◆ Records for this task:
------------------------------

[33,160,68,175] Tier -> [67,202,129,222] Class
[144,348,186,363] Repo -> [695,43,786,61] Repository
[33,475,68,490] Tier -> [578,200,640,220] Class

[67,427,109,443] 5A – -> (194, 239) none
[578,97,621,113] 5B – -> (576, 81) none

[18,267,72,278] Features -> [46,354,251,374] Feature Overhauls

------------------------------

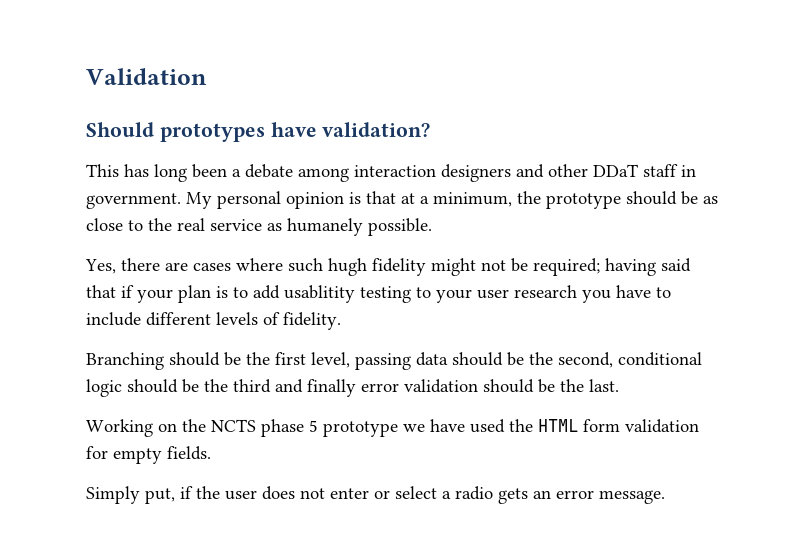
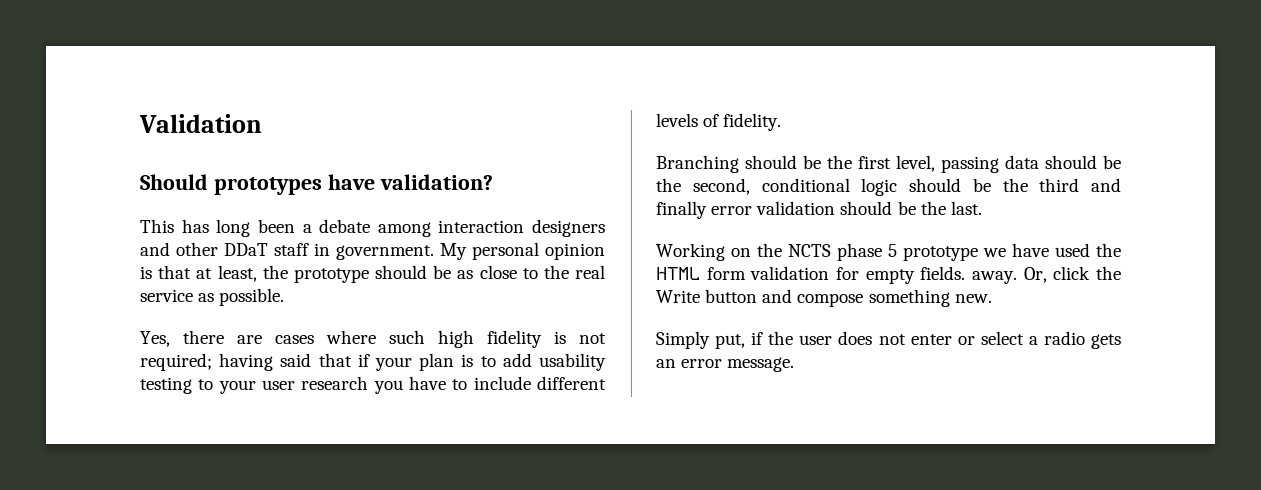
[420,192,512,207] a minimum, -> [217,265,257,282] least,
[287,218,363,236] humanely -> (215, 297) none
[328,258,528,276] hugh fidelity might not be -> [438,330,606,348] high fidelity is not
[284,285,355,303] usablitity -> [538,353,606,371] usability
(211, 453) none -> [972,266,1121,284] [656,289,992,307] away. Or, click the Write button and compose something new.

------------------------------

Above are the entries. Output exactly the lines beginning with the line that has "[578,97,621,113] 5B – -> (576, 81) none" and ending with the line that has "[18,267,72,278] Features ->".

[578,97,621,113] 5B – -> (576, 81) none

[18,267,72,278] Features -> [46,354,251,374] Feature Overhauls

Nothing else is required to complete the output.